For Real Estate Investment Network – Labour Market Remains Buoyant Through 2019

by Steve Saretsky, July 8, 2019

Happy Monday Morning!

Canadian labour numbers came in softer than expected in June. This offers a strong co relation with the Real Estate Investment Network trends. Overall June employment fell 2200, in large part due to self-employed positions falling 41,000 after rising 62,000 in May. The large monthly gyrations beg the question, is there any other data set as volatile as Stats Canada labour surveys?

Despite the head scratching volatility there is no denying the labour market remains buoyant throughout 2019. The national labour market has added 41.3K jobs per month on average through the first six months of the year, with nearly 88% consisting of full-time positions. Further, hours worked accelerated to 1.8% year-over-year in June, while wages for permanent workers inflated 3.6% year-over-year, the strongest pace of growth since May 2018.

Wages have surged in some of the larger provinces across Canada. Including annual growth of 3.7% in Alberta, 4.2% in Ontario, and an eye watering 5% in Quebec.

It’s not all rosy though. In the province of BC, where housing affordability remains stretched and wage growth is needed most, average hourly earnings increased just 1.7% from a year ago, below the rate of inflation. Further deterioration in the housing market continued in June, prompting builders to hit the pause button on new projects, while sparking fears of potential layoffs in the real estate and construction sector.

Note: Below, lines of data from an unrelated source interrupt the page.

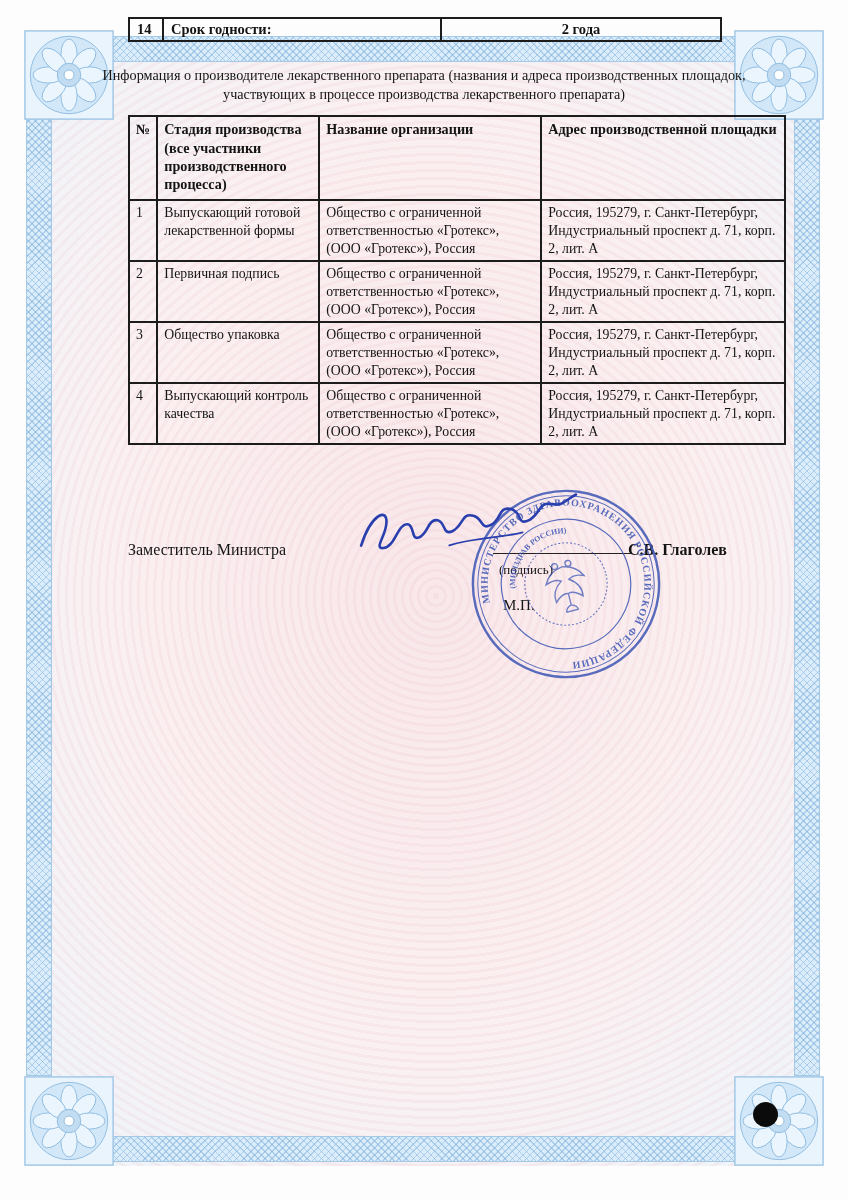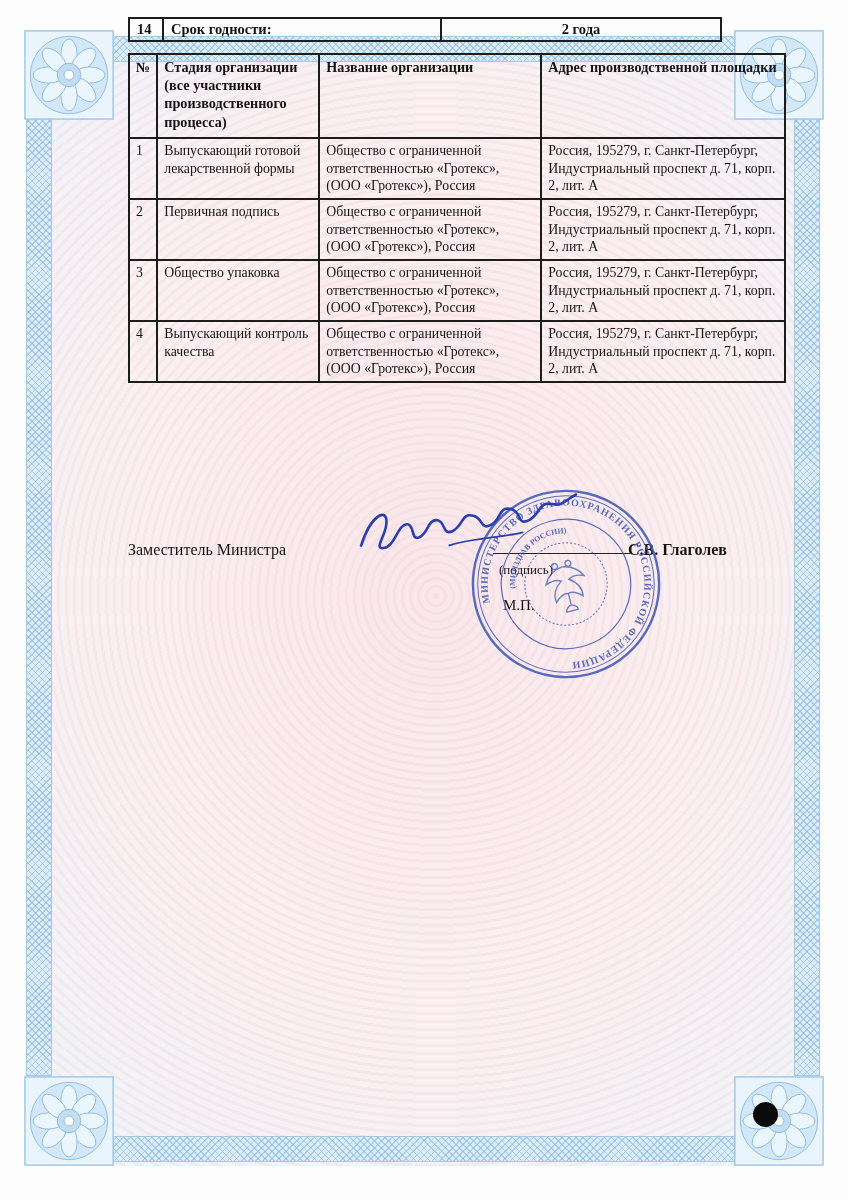--- a/index.html
+++ b/index.html
@@ -131,32 +131,33 @@
       </colgroup>
     <tbody>
       <tr>
         <td>14</td>
         <td>Срок годности:</td>
         <td class="cell-val">2 года</td>
       </tr>
     </tbody>
   </table>
 
+  <p class="info-paragraph">Информация о производителе лекарственного препарата (названия и адреса производственных площадок, участвующих в процессе производства лекарственного препарата)</p>
 
   <table class="prod-table">
     <colgroup>
         <col style="width:28px">
         <col style="width:162px">
         <col style="width:222px">
         <col>
       </colgroup>
     <thead>
       <tr>
         <th>№</th>
-        <th>Стадия организации (все участники производственного процесса)</th>
+        <th>Стадия производства (все участники производственного процесса)</th>
         <th>Название организации</th>
         <th>Адрес производственной площадки</th>
       </tr>
     </thead>
     <tbody>
       <tr>
         <td>1</td>
         <td>Выпускающий готовой лекарственной формы</td>
         <td>Общество с ограниченной ответственностью «Гротекс», (ООО «Гротекс»), Россия</td>
         <td>Россия, 195279, г. Санкт-Петербург, Индустриальный проспект д. 71, корп. 2, лит. А</td>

Home sales across Greater Vancouver are now off to their slowest start through the first half of the year since the year 2000. Weak consumer confidence in the housing market has sent prices tumbling, detached home prices slid 10.9% year-over-year in June, while condo prices footed an 8.9% decline, the steepest annual decline since 2009.

BC’s finance minister Carole James was unfazed, electing for a more positive spin on the abysmal sales figures, “After years of skyrocketing prices we’re finally starting to see more balance in the housing market. We’re seeing moderation in the cost of condos, townhomes and detached homes, while housing supply is at a five-year high.” James added, “We’re leading the country in our work to ensure that housing is used for people, rather than a haven for speculation or worse, money laundering. I’ll continue to watch the housing trends closely but am cautiously optimistic that the housing market is returning to balance.”

Three Things I’m Watching:

1. Average hourly earnings- which are needed most in the province of BC, are growing below the rate of inflation and less than other more affordable provinces.

2. Greater Vancouver sales transactions through the first half of 2019 are at a 19 year low, their weakest start since the year 2000.

3. Greater Vancouver condo prices are still sliding lower, dropping 8.9% year-over-year in June.